Wednesday, December 08, 2004

In Medias Res

Sullivan also linked today to an article by Robert D Kaplan, the Atlantic's veteran foreign correspondent. Formed by long and vast experience, deep reflection and expressive brilliance, he's probably my favourite among living journalists and writers and by now I have read all of his books, including the obscure ones like The Arabists, on America's community of orientalist scholars and diplomats and Surrender or Starve on Ethiopa, which teach a myriad of lessons.

He articulates some of the themes that I express with much less clarity, especially a dislike of our new lords and masters in the media, few of whom seem to have any claim to experience, knowledge or character that would make them worth listening to. It's a true mystery to me why someone should take the word of a George Monbiot, for example, over an academic economist, an official of the IMF, an emerging markets investment banker, a businessman from the developing countries, or anyone who learns by doing and being involved without abstraction or second-hand information into the
day-by-day building of history.

Politicians are weaker than ever; journalists, stronger. To be regularly mouthing opinions on television is to be, as they say, accomplished: To be an assistant or deputy assistant secretary of state, defense, agriculture, or commerce — jobs requiring much higher levels of expertise and stress management — means often to slip into oblivion, at a significantly lower salary. A journalist friend who had been a presidential speechwriter [I'll bet that's David Frum, of the National Review and author of a good Bush biography The Right Man]agreed that were a successful journalist to accept a typical assistant or deputy assistant secretary’s slot, it would be as though he had gone missing for four years.


The more I read about Paul Wolfowitz, such as this recent interview in the New Yorker, the more it brings home to me how central, original and important to modern history has been the experience of even this relatively junior official. What journalist can match that?

Like Richard Posner in Public Intellectuals, he highlights the general lack of reliable indicators of a commentator's foresight, accuracy and understanding - a problem Posner likens to that facing customers of doctors, dentists and lawyers.

Ultimately, the NGOs, the media and the UN have no very important role to play, Kaplan argues. In contrast to the powerful antiwar book by NYT writer Chris Hedges', he writes:

Celebrating military heroism is not glorifying killing. War is a sad fact of existence, but a fact nevertheless. To be heroic can be an indication of character rather than of bloodthirstiness. Moreover, the American military — active in dozens of countries each week, fighting terrorism away from the headlines — is providing the security armature for an emerging global civilization whose own institutions are still in their infancy. And while the U.S. military may employ a variety of methods, including humanitarian aid, in the fight against terrorism, the use of force is central to its enterprise. Al-Jazeera, a quasi-independent television organ, is itself a product of the creeping liberalization of Middle Eastern society for which the American military deserves partial credit.

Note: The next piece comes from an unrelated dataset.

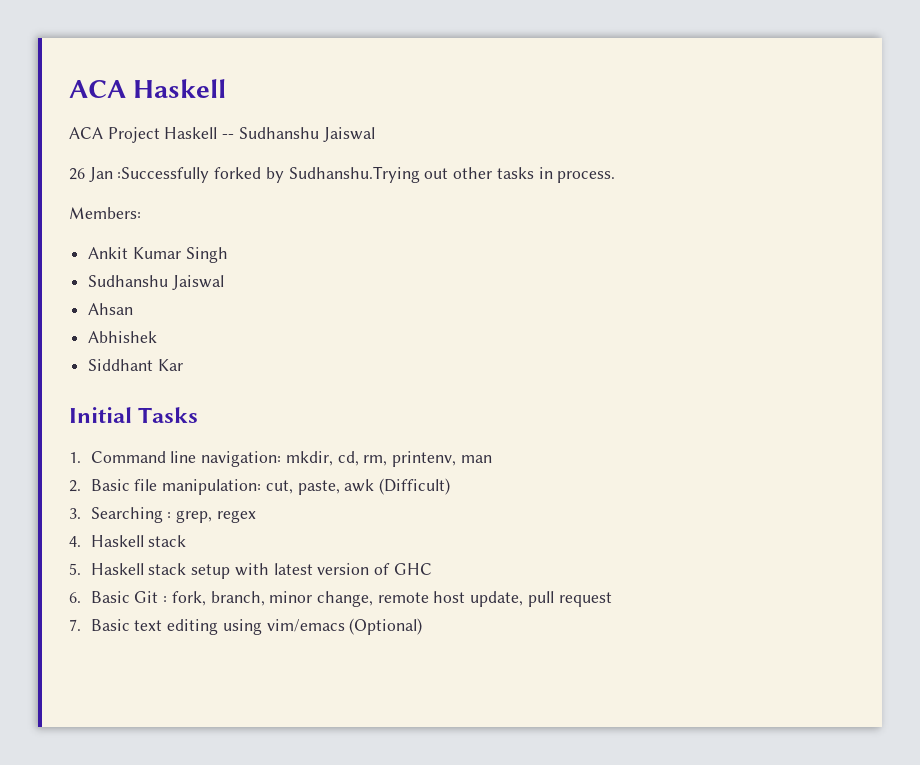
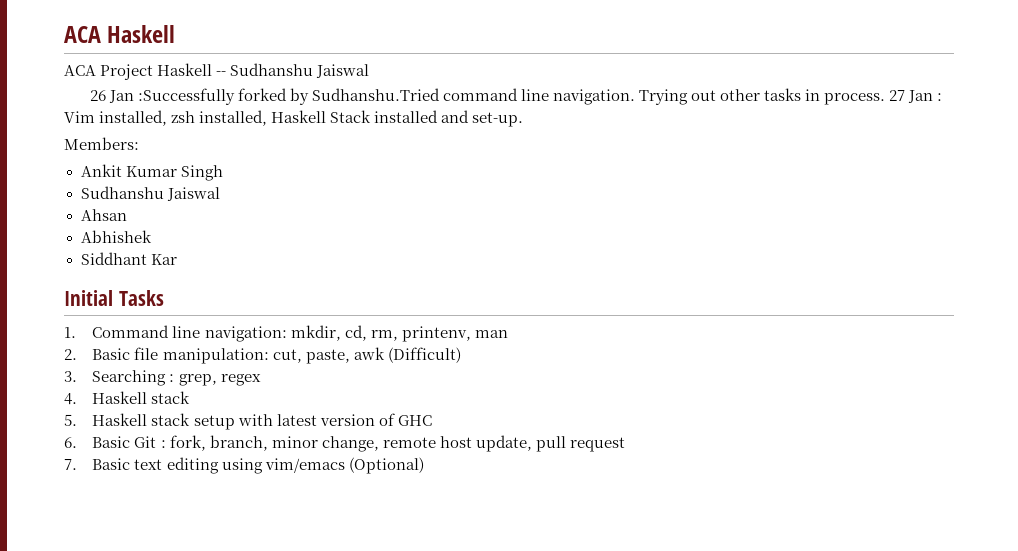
[288,166,420,183] Sudhanshu.Trying -> [311,88,688,105] Sudhanshu.Tried command line navigation. Trying
(616, 177) none -> [889,90,943,103] [64,110,524,127] 27 Jan : Vim installed, zsh installed, Haskell Stack installed and set-up.

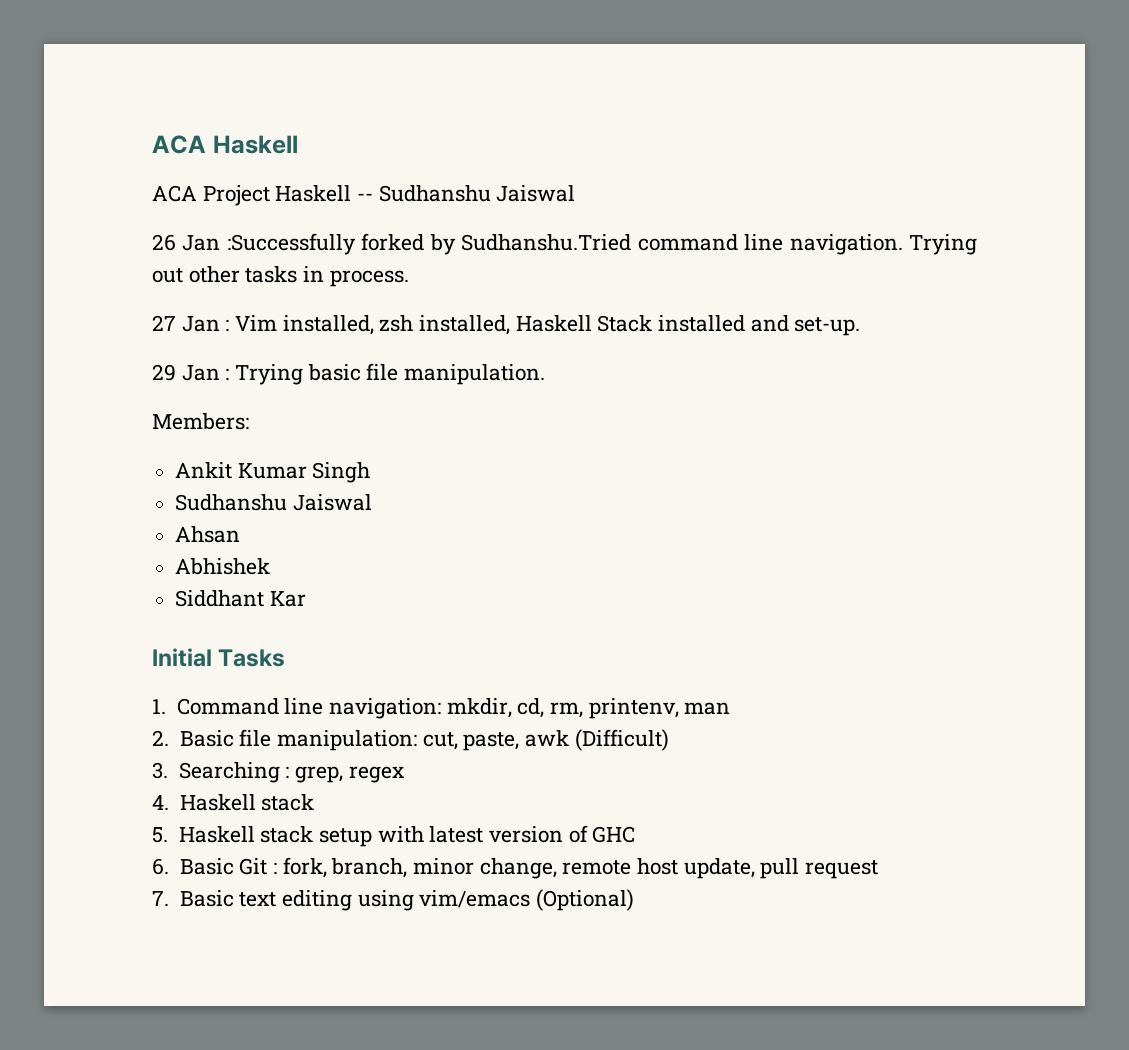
(886, 99) none -> (409, 278) //
(524, 119) none -> [152,363,546,385] // 29 Jan : Trying basic file manipulation.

Increasingly, the more I read about NGOs trying to prosecute NATO at the UN for war crimes committed DURING the Kosovo air war - and the UN opening the investigation, American environmentalists hysterical at the plight of Rwanda's gorillas at the of the genocide there, (both examples from Samantha Powers' The Problem from Hell) or now. Kofi Annan being caught with his hand in the Oil for Food poorbox, the more I'm inclined to agree with him. There is no such thing as global "civil society", except as leeches and mosquitos.